O banqueiro condiciona qualquer decisão de alienação do património às respostas dos dois órgãos a quem foram entregues os pedidos de reavaliação do processo a que qualifica por “processo de dissolução e liquidação administrativa”. “Ainda não parámos para ver qual destino a dar aos activos do Banco Mais ou da sociedade; entendemos que o processo ainda não conheceu o fim. Não estamos a pensar na venda dos activos do banco. Ainda não conversámos, ainda não reunimos para então ver isso. É um assunto que será equacionado tão logo exista uma decisão final do tribunal e também do Presidente da República.”

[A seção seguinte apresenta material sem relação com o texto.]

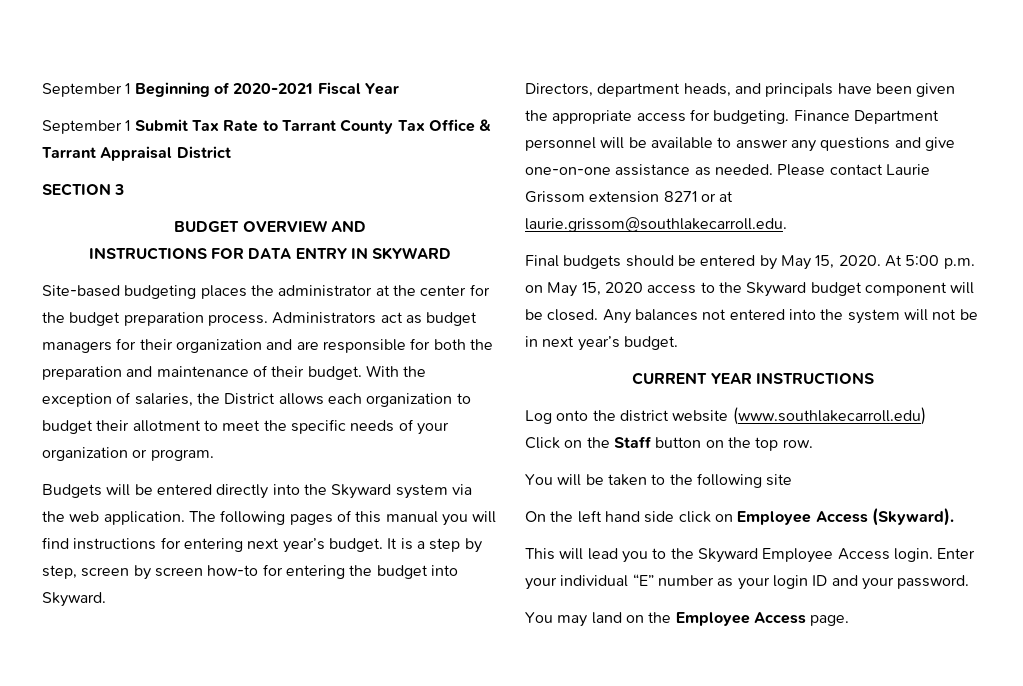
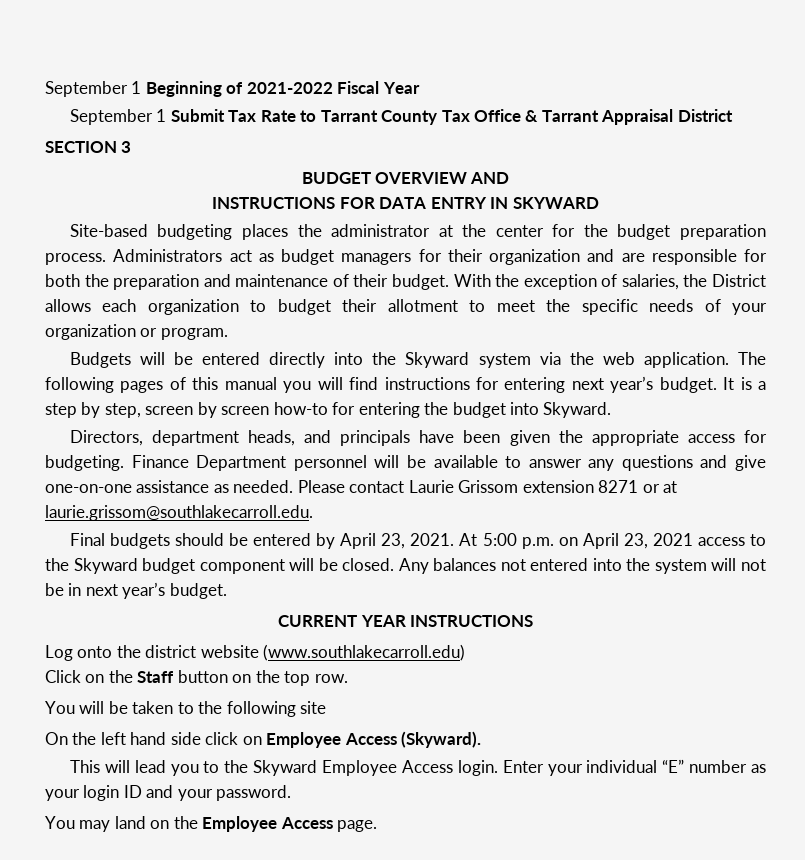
- September 1 Beginning of 2020-2021 Fiscal Year
+ September 1 Beginning of 2021-2022 Fiscal Year
- Final budgets should be entered by May 15, 2020.
+ Final budgets should be entered by April 23, 2021.
- At 5:00 p.m. on May 15, 2020 access to the Skyward budget component will be closed.
+ At 5:00 p.m. on April 23, 2021 access to the Skyward budget component will be closed.

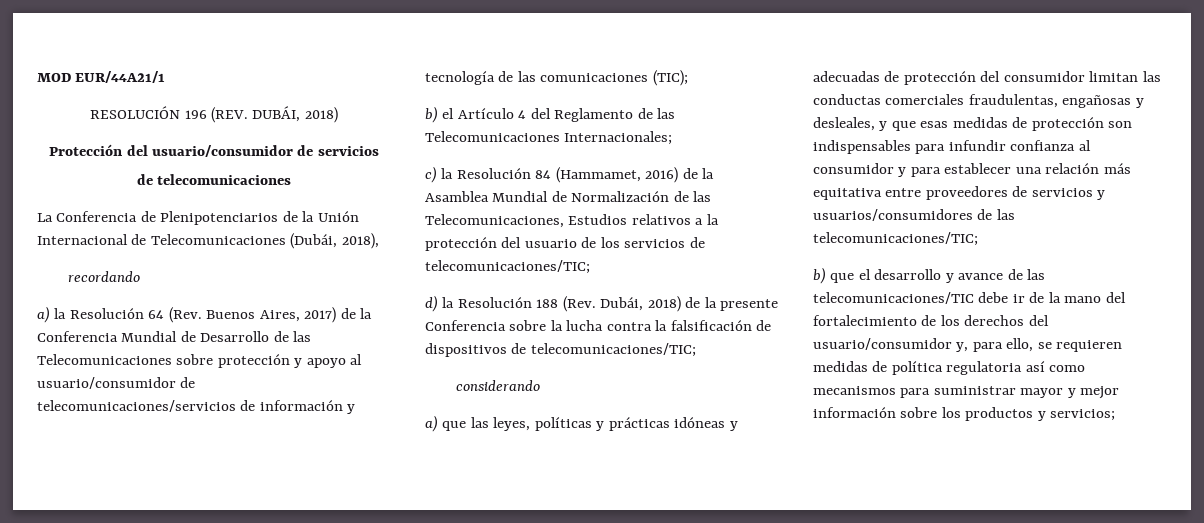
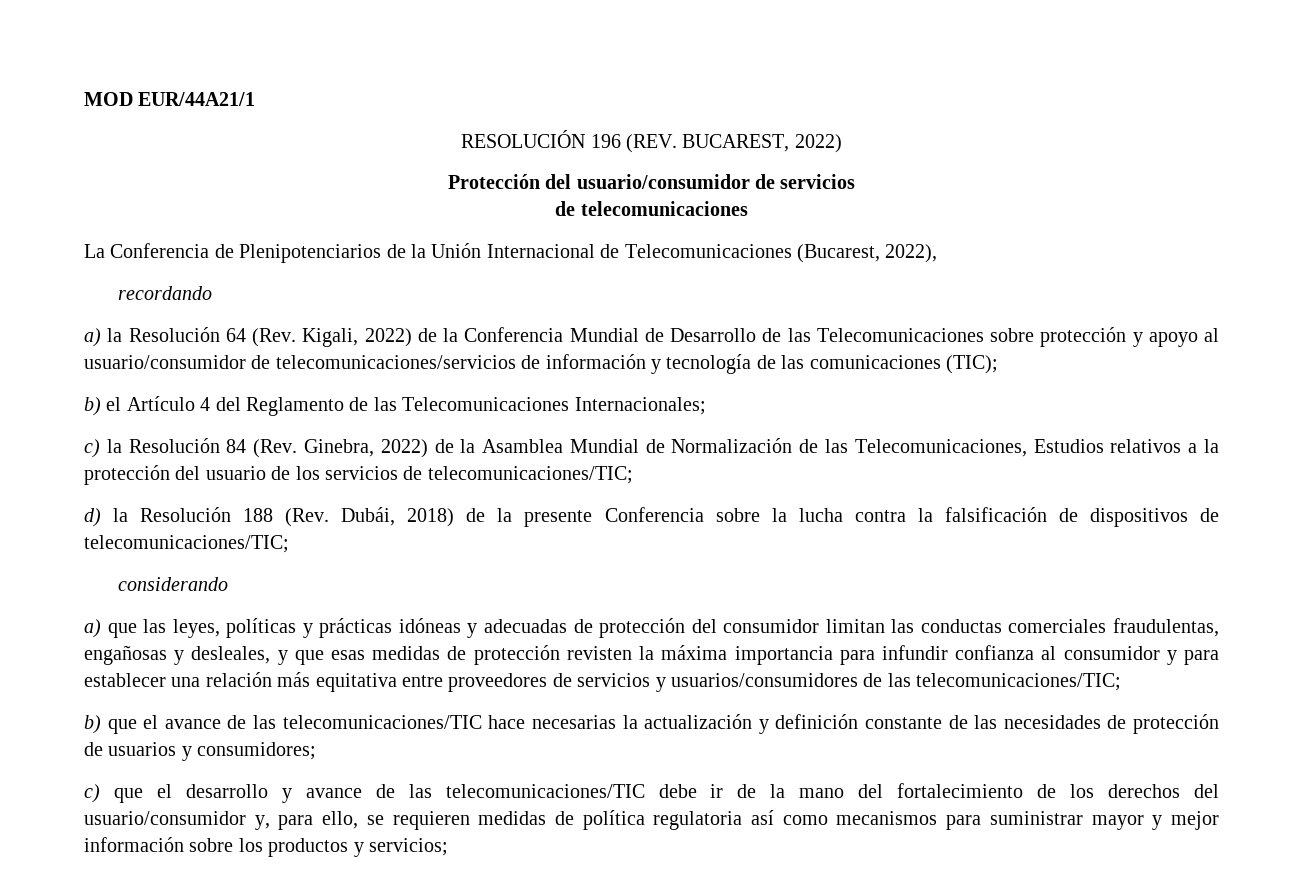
- RESOLUCIÓN 196 (REV. DUBÁI, 2018)
+ RESOLUCIÓN 196 (REV. BUCAREST, 2022)
- La Conferencia de Plenipotenciarios de la Unión Internacional de Telecomunicaciones (Dubái, 2018),
+ La Conferencia de Plenipotenciarios de la Unión Internacional de Telecomunicaciones (Bucarest, 2022),
- a) la Resolución 64 (Rev. Buenos Aires, 2017) de la Conferencia Mundial de Desarrollo de las Telecomunicaciones sobre protección y apoyo al usuario/consumidor de telecomunicaciones/servicios de información y tecnología de las comunicaciones (TIC);
+ a) la Resolución 64 (Rev. Kigali, 2022) de la Conferencia Mundial de Desarrollo de las Telecomunicaciones sobre protección y apoyo al usuario/consumidor de telecomunicaciones/servicios de información y tecnología de las comunicaciones (TIC);
- c) la Resolución 84 (Hammamet, 2016) de la Asamblea Mundial de Normalización de las Telecomunicaciones, Estudios relativos a la protección del usuario de los servicios de telecomunicaciones/TIC;
+ c) la Resolución 84 (Rev. Ginebra, 2022) de la Asamblea Mundial de Normalización de las Telecomunicaciones, Estudios relativos a la protección del usuario de los servicios de telecomunicaciones/TIC;
- a) que las leyes, políticas y prácticas idóneas y adecuadas de protección del consumidor limitan las conductas comerciales fraudulentas, engañosas y desleales, y que esas medidas de protección son indispensables para infundir confianza al consumidor y para establecer una relación más equitativa entre proveedores de servicios y usuarios/consumidores de las telecomunicaciones/TIC;
+ a) que las leyes, políticas y prácticas idóneas y adecuadas de protección del consumidor limitan las conductas comerciales fraudulentas, engañosas y desleales, y que esas medidas de protección revisten la máxima importancia para infundir confianza al consumidor y para establecer una relación más equitativa entre proveedores de servicios y usuarios/consumidores de las telecomunicaciones/TIC;
- b) que el desarrollo y avance de las telecomunicaciones/TIC debe ir de la mano del fortalecimiento de los derechos del usuario/consumidor y, para ello, se requieren medidas de política regulatoria así como mecanismos para suministrar mayor y mejor información sobre los productos y servicios;
+ b) que el avance de las telecomunicaciones/TIC hace necesarias la actualización y definición constante de las necesidades de protección de usuarios y consumidores;
+ c) que el desarrollo y avance de las telecomunicaciones/TIC debe ir de la mano del fortalecimiento de los derechos del usuario/consumidor y, para ello, se requieren medidas de política regulatoria así como mecanismos para suministrar mayor y mejor información sobre los productos y servicios;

O Banco Mais integra um grupo de três bancos, com o Banco Postal e o BANC, que viram as licenças de operação revogadas por alegado incumprimento da obrigatoriedade de aumento de capital. Os accionistas do Banco Postal, por sua vez, garantem estar em curso negociações com o regulador do sector bancário e, por isso, reservam-se ao “direito de não comentar”, escreveu a administração do banco que tinha a ENSA, a EGM Capital e C8 Capital na estrutura accionista.

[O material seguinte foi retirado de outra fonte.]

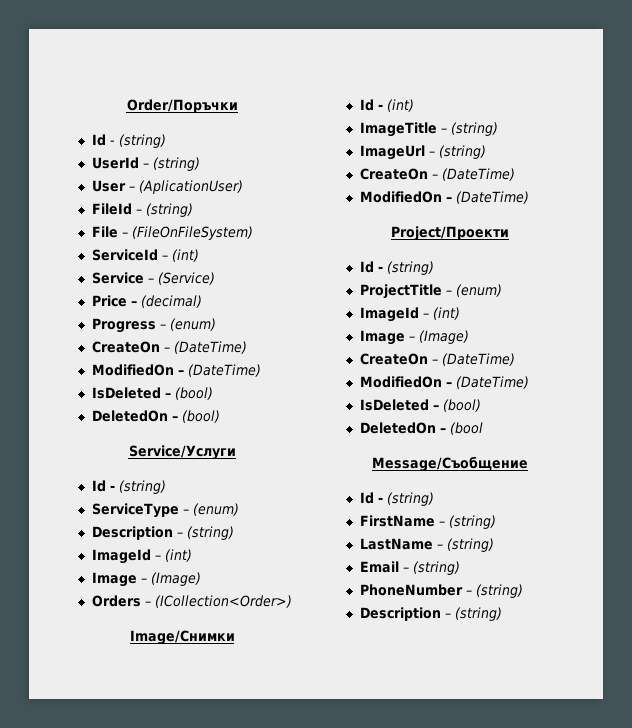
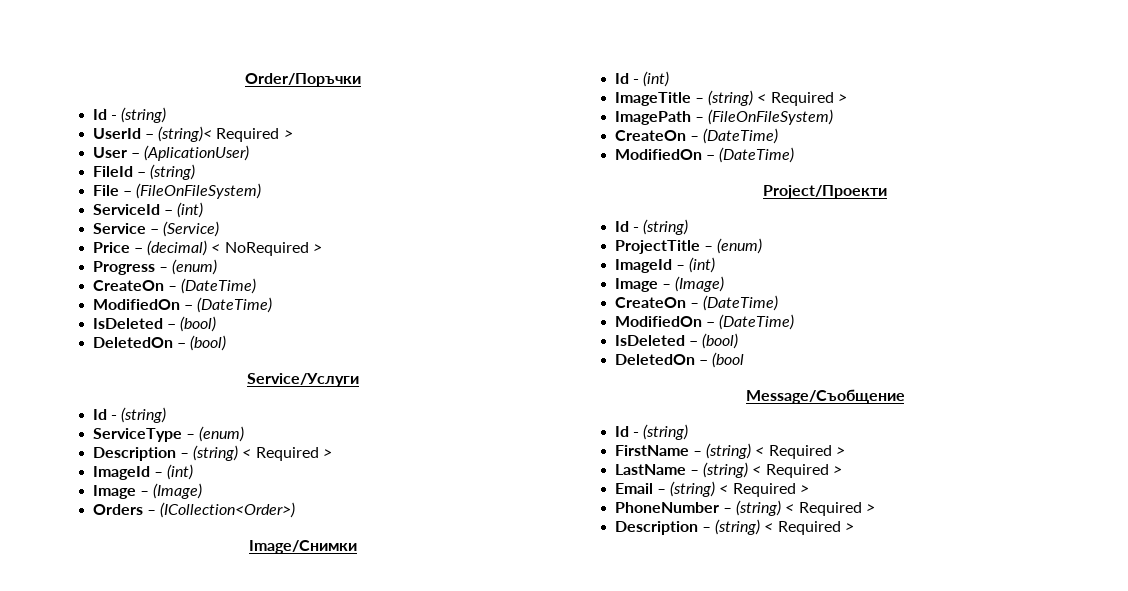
- UserId – (string)
+ UserId – (string)< Required >
- Price – (decimal)
+ Price – (decimal) < NoRequired >
  ServiceType – (enum)
- Description – (string)
+ Description – (string) < Required >
- ImageTitle – (string)
- ImageUrl – (string)
+ ImageTitle – (string) < Required >
+ ImagePath – (FileOnFileSystem)
- FirstName – (string)
+ FirstName – (string) < Required >
- LastName – (string)
+ LastName – (string) < Required >
- Email – (string)
+ Email – (string) < Required >
- PhoneNumber – (string)
- Description – (string)
+ PhoneNumber – (string) < Required >
+ Description – (string) < Required >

Já do lado do BANC, que encerrou após vários meses de intervenção pelo BNA, o accionista maioritário recusou fazer qualquer comentário ao VALOR. “Já não falo mais nisso. Considero um caso para trás”, concluiu o general e militante do MPLA, Kundi Paihama. As três instituições já não constam da lista de instituições financeiras bancárias autorizadas a operar no país pelo BNA.

Outros recursos…

Quem também admite a possibilidade de recursos é a CEO da USACC, a Câmara de Comércio EUA-Angola, Maria da Cruz. “Eu, pelo menos, se fosse o banco Postal, encontrava um banco no mercado de um nível que pudesse fazer uma fusão e partilhar essa experiência. Aliás, até poder servir a mais clientes”, admitia em recente entrevista ao VALOR.

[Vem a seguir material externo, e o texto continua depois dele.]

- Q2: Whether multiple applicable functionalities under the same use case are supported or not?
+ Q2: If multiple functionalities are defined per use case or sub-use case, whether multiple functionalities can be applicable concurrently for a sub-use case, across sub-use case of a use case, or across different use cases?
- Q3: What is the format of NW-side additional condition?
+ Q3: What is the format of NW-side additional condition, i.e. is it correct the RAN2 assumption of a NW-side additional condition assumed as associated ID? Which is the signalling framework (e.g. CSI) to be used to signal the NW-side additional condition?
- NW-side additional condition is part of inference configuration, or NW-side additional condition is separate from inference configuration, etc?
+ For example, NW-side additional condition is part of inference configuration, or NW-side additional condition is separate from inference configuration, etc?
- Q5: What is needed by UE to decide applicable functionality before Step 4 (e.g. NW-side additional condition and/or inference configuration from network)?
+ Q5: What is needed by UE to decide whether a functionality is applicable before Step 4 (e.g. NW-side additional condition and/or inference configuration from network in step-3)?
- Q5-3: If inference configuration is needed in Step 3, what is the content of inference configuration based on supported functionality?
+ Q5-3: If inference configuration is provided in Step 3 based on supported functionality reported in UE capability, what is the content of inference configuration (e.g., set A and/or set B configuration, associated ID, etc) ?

Outras organizações de peso e conhecedoras do mercado bancário nacional também consideram que o banco central ou os pioneiros dos bancos devem encontrar vias para não acabar com os investimentos já efectuados.

Rácio acima da média

Até 31 de Dezembro de 2017, os dois primeiros bancos penalizados pelo BNA atingiram, no conjunto, um rácio de solvabilidade de 84%. Individualmente, o Banco Mais fechou o exercício de 2017 com 31% e o Banco postal com 53%, este último com 15,1 e 34 pontos percentuais acima dos dois maiores bancos em lucros do sistema, o BFA e o BAI.

De acordo com a teoria económica, o rácio de solvabilidade é o indicador que melhor mede a situação das empresas. E indica se uma instituição está ou não capaz de assumir, no curto, médio ou longo prazo, os seus compromissos de dívidas e até mesmo de operação corrente.

O BNA exige que os bancos tenham um rácio de solvabilidade não inferior a 10%. Os dois bancos castigados pelo regulador cumprem quase quatros vezes mais com essa obrigação, ao contrário do BPC e o Banco Sol, que fecharam o balanço de 2017 com um rácio marginal de 10,3%.